We are born explorers
December 3, 2012
We are born explorers. As infants we first learn to use our senses -- vision, hearing, touch, taste -- to learn about the nature of the world around us. And then -- gloriously! -- as toddlers we add mobility and can finally rove around and explore not just what is within our vision, but also the unknown across the room, or around the corner. It turns out that that urge to explore never leaves us as we continue to grow, as individuals, and as a civilization. Nowadays our fascination with the unknown compels us to explore not just the world around us, but the limitless frontiers of distant planets, stars, and galaxies.
Imagine, though, if our frontiers of exploration had limits--imagine a world in which we didn't make the effort to explore our cosmic neighborhood, and beyond. Would we be content as a species to look up into the night sky and NOT wonder -- where do we come from? where are we going? what is the future of our planet? are we alone?
In a world without space exploration, I certainly would not have been able to follow my dreams to become an interplanetary explorer. Maybe I would have redirected my interests to the exploration of inner space -- physics or microbial biology, for example. But my passion was always about looking up and out, to study the wonders of the Universe. Without the opportunity to fulfill that passion, I may not have pursued science as a career at all. And I *certainly* wouldn't have found a home among a like-minded band of fellow space explorers, as a world without space exploration may never have spawned an organization like The Planetary Society.

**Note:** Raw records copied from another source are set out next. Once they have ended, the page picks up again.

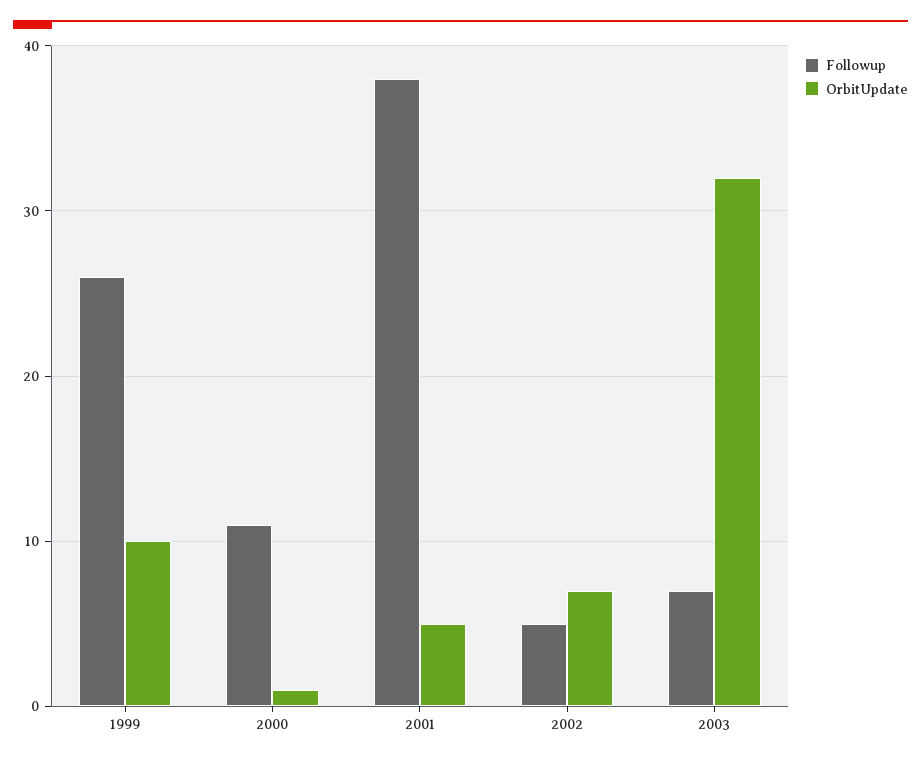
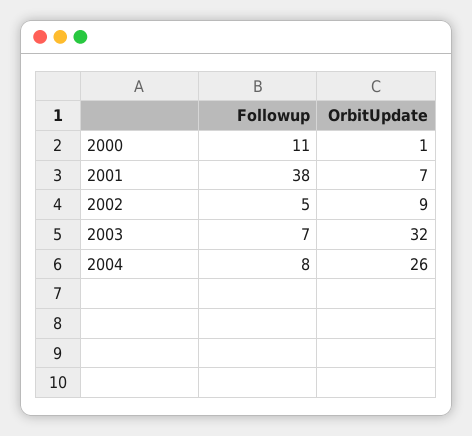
Followup, 1999: 26 -> none
OrbitUpdate, 1999: 10 -> none
OrbitUpdate, 2001: 5 -> 7
OrbitUpdate, 2002: 7 -> 9
Followup, 2004: none -> 8
OrbitUpdate, 2004: none -> 26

Or would it have? In a world without space exploration -- perhaps a prospect in the not too distant future given recent government cuts to fundamental science and exploration programs -- an organized effort by passionate, motivated, educated space exploration advocates could actually fulfill a critical need to unite our naturally exploration-prone species behind a rallying cry to CREATE a space exploration program. We MUST explore! the members of such an organization could advocate. We MUST learn about the worlds around us in order to understand the past, present, and future of our own planet and of our species!
The idea of "a future without space exploration" has precedent: The Planetary Society was formed in the 1980s in response to just such a threat -- the massive cutback of our nation's space exploration program. Today we face a similar threat, and TPS members must once again help demonstrate to our fellow citizens that a world without space exploration is a world with limited frontiers, without grand adventures that push our species and our technology to its limits, and without the means to answer the Big Questions that humans have always asked about our origin and ultimate destiny.
Fifteen years ago, Society members and passionate space advocates like you helped save the Pluto mission. Now we can do the same for missions to Europa and Mars.